▶ **What you are asked to do**
If an entry contains a picture, omit that picture and transcribe everything else exactly.

▶ **Records shown**
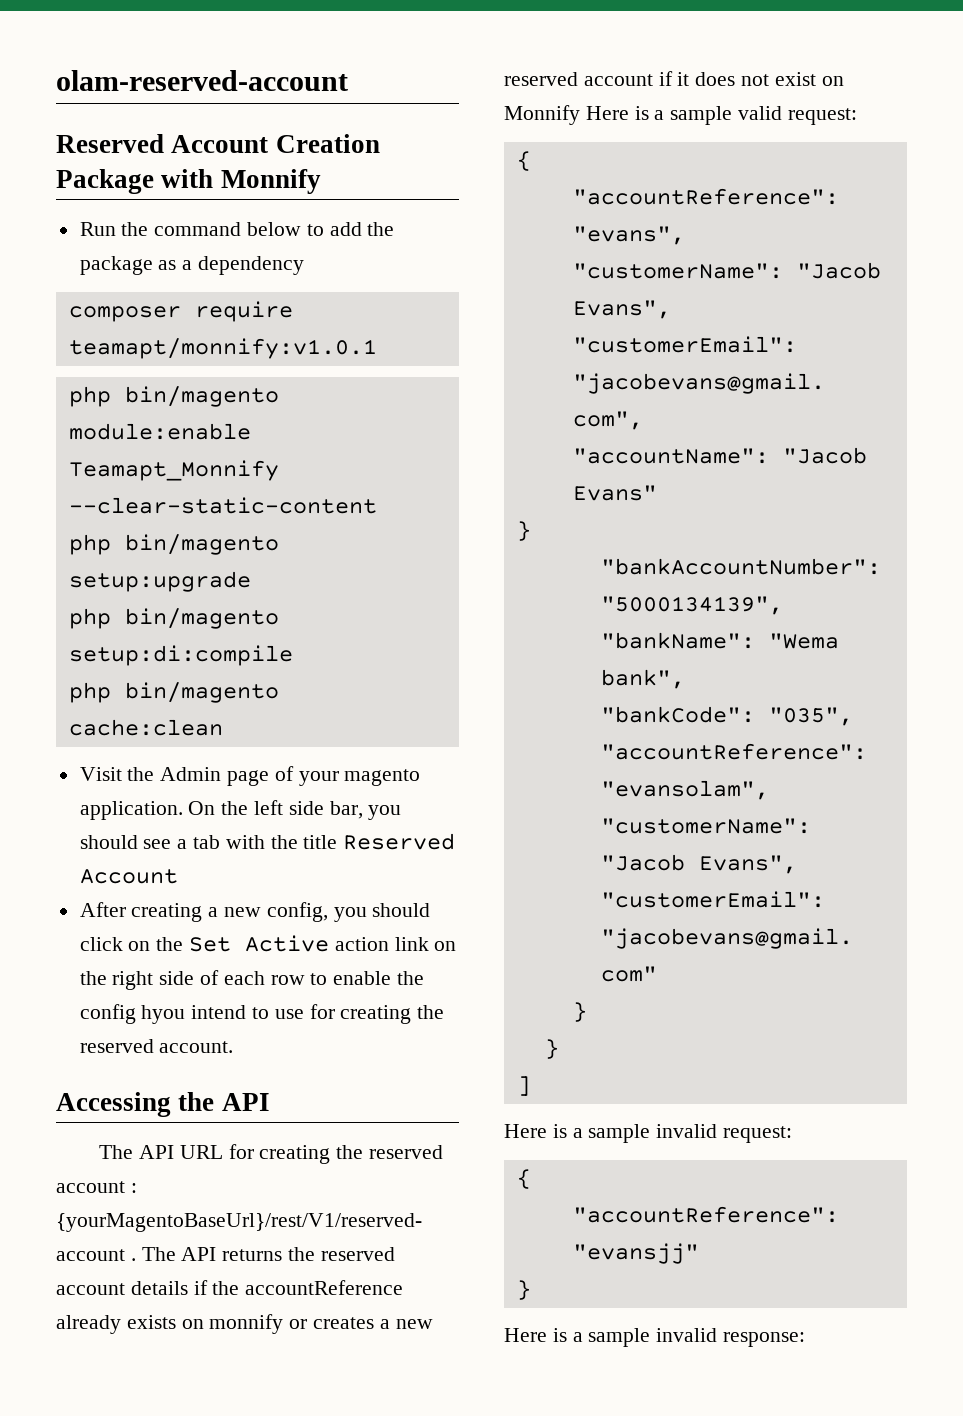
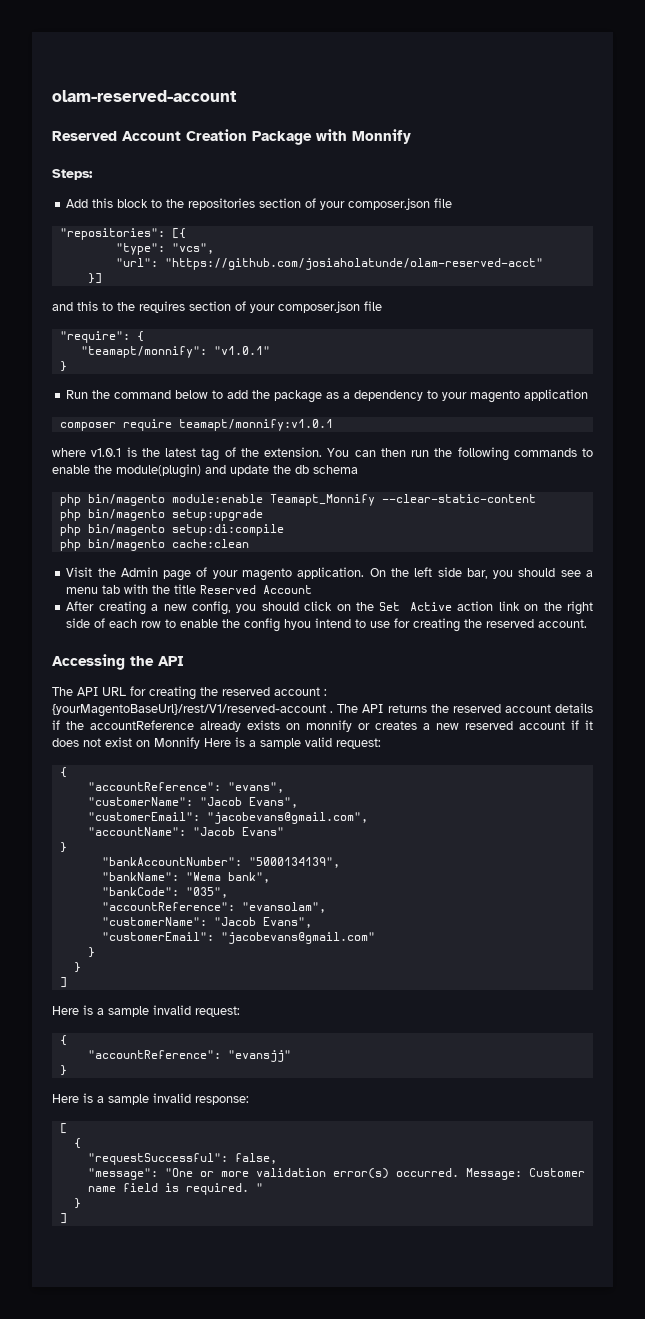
(321, 181) none -> [52,169,93,180] [66,198,453,210] [59,228,186,240] [115,243,214,255] [115,258,543,270] [87,273,102,284] [52,301,382,313] [59,331,144,343] [80,346,270,358] [59,361,67,372] // Steps: // Add this block to the repositories section of your composer.json file // "repositories": [{ // "type": "vcs", // "url": "https://github.com/josiaholatunde/olam-reserved-acct" // }] // and this to the requires section of your composer.json file // "require": { // "teamapt/monnify": "v1.0.1" // }
(305, 265) none -> [427,389,589,403] to your magento application
(377, 348) none -> [52,447,593,461] [52,464,358,478] // where v1.0.1 is the latest tag of the extension. You can then run the following commands to enable the module(plugin) and update the db schema
(188, 844) none -> [66,587,99,594] menu
(806, 1339) none -> [59,1123,67,1134] [73,1138,81,1149] [87,1153,277,1165] [87,1168,585,1180] [87,1183,263,1195] [73,1198,81,1209] [59,1213,67,1224] // [ // { // "requestSuccessful": false, // "message": "One or more validation error(s) occurred. Message: Customer name field is required. " // } // ]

▶ **Response box**
(321, 181) none -> [52,169,93,180] [66,198,453,210] [59,228,186,240] [115,243,214,255] [115,258,543,270] [87,273,102,284] [52,301,382,313] [59,331,144,343] [80,346,270,358] [59,361,67,372] // Steps: // Add this block to the repositories section of your composer.json file // "repositories": [{ // "type": "vcs", // "url": "https://github.com/josiaholatunde/olam-reserved-acct" // }] // and this to the requires section of your composer.json file // "require": { // "teamapt/monnify": "v1.0.1" // }
(305, 265) none -> [427,389,589,403] to your magento application
(377, 348) none -> [52,447,593,461] [52,464,358,478] // where v1.0.1 is the latest tag of the extension. You can then run the following commands to enable the module(plugin) and update the db schema
(188, 844) none -> [66,587,99,594] menu
(806, 1339) none -> [59,1123,67,1134] [73,1138,81,1149] [87,1153,277,1165] [87,1168,585,1180] [87,1183,263,1195] [73,1198,81,1209] [59,1213,67,1224] // [ // { // "requestSuccessful": false, // "message": "One or more validation error(s) occurred. Message: Customer name field is required. " // } // ]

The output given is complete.